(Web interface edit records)
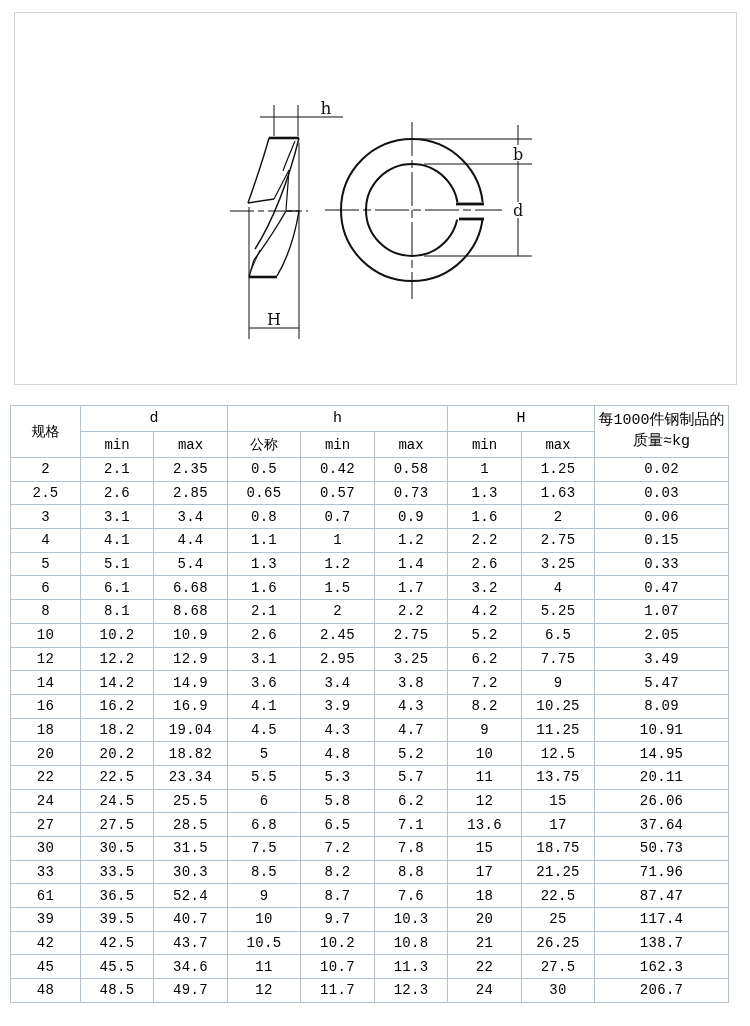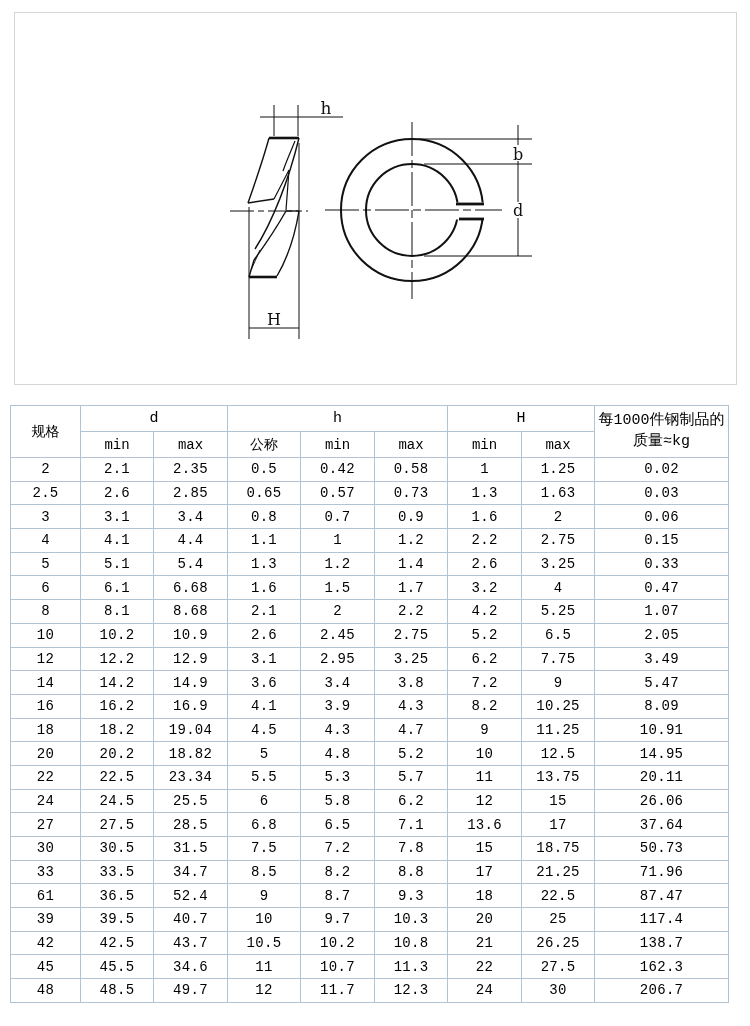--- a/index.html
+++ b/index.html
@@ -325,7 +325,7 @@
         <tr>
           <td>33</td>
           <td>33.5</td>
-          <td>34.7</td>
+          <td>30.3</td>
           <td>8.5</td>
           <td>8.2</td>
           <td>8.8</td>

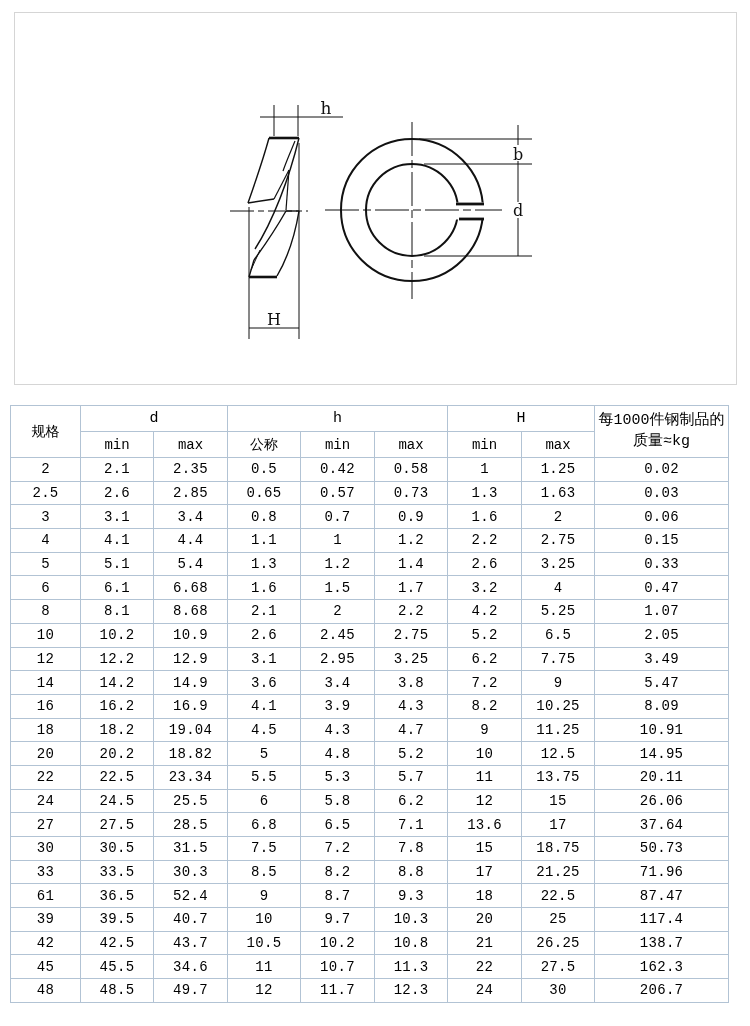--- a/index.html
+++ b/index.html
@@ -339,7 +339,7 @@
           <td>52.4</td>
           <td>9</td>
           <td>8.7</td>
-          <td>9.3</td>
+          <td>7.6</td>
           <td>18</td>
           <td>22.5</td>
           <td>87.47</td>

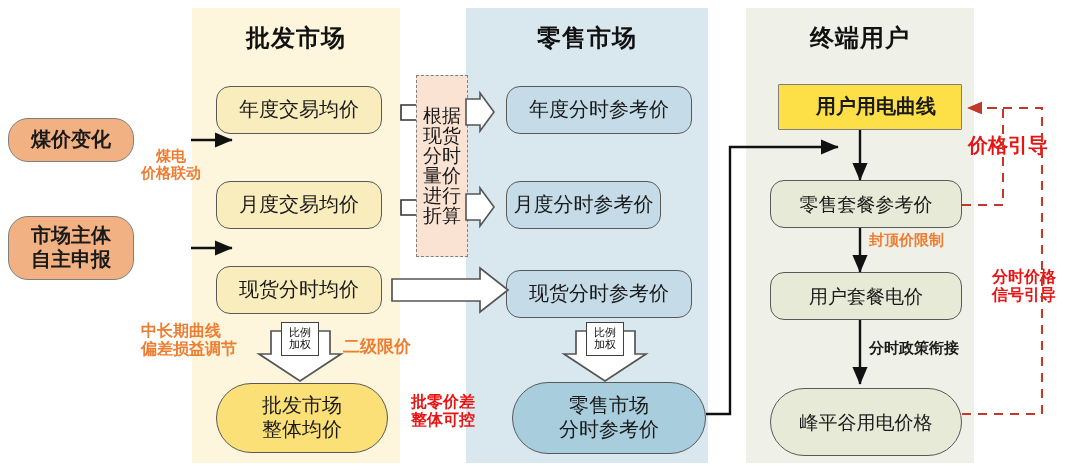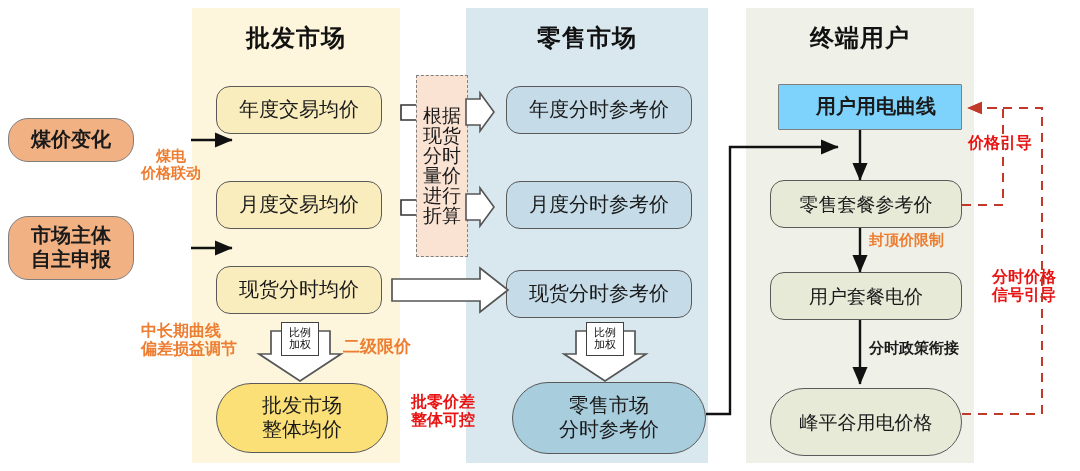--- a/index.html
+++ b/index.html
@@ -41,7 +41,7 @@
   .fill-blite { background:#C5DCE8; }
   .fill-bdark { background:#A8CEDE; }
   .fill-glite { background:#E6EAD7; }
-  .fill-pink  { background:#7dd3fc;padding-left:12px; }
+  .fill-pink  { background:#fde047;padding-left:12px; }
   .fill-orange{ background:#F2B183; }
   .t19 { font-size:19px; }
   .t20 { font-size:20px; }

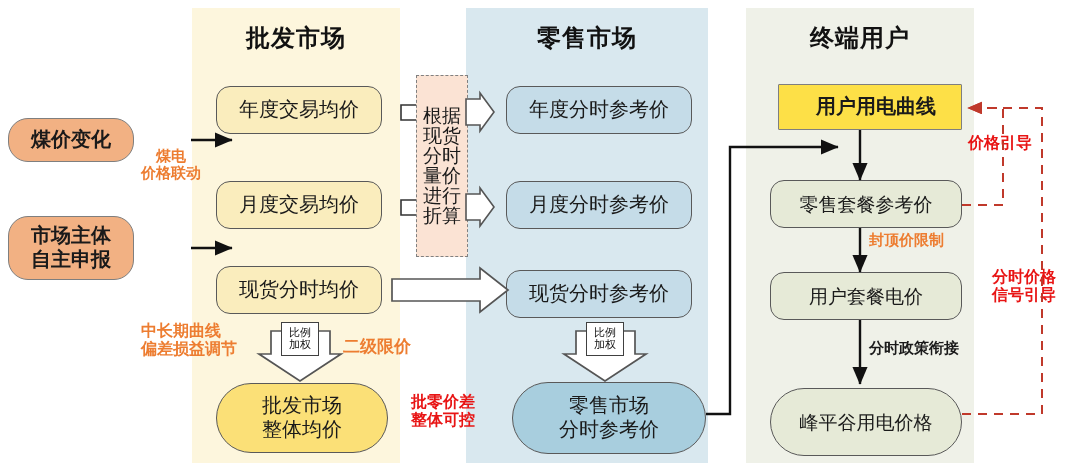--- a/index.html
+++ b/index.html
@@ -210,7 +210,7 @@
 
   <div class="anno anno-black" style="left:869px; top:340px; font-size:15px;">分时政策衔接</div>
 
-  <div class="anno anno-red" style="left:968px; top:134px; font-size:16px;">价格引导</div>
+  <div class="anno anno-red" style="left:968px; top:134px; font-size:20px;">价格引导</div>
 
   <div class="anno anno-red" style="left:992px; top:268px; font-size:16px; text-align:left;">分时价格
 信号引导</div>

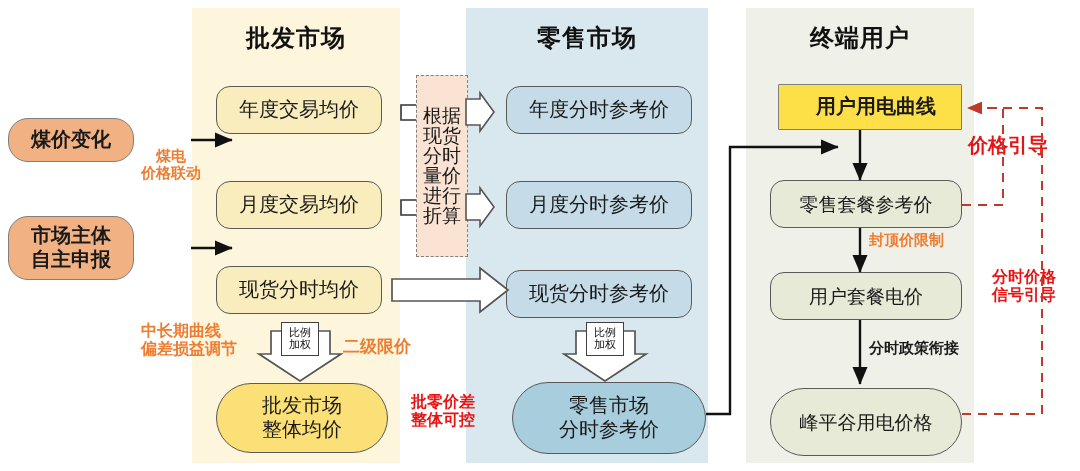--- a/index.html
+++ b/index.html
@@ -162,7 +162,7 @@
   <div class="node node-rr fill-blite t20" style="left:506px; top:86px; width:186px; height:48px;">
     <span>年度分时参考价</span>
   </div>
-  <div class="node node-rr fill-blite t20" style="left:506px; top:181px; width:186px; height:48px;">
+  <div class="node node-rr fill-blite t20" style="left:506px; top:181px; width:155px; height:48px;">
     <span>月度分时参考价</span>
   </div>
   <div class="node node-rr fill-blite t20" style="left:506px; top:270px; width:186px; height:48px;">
...
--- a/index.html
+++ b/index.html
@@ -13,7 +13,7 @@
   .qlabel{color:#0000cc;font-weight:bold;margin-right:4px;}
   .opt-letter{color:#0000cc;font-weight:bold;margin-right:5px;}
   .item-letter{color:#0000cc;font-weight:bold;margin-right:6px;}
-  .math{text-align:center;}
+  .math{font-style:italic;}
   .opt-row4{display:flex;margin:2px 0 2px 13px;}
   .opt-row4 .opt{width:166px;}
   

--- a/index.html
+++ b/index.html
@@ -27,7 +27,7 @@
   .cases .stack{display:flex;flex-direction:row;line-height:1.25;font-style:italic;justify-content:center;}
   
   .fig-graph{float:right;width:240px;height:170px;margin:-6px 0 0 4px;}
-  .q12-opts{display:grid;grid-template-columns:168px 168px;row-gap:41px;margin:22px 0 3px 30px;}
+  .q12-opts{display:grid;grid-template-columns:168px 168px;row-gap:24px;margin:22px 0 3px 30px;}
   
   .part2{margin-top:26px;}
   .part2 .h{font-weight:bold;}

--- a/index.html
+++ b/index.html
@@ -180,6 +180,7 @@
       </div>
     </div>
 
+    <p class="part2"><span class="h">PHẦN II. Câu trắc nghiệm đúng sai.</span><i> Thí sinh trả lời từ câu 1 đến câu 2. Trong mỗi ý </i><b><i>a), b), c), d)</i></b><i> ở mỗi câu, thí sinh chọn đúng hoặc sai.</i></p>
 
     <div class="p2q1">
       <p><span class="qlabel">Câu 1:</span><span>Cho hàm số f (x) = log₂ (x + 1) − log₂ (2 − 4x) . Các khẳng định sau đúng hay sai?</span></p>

§ **Your task**
Exactly one number is the expected answer: the count of lines in the entries where the word "anno" is found.

§ **Solution**
4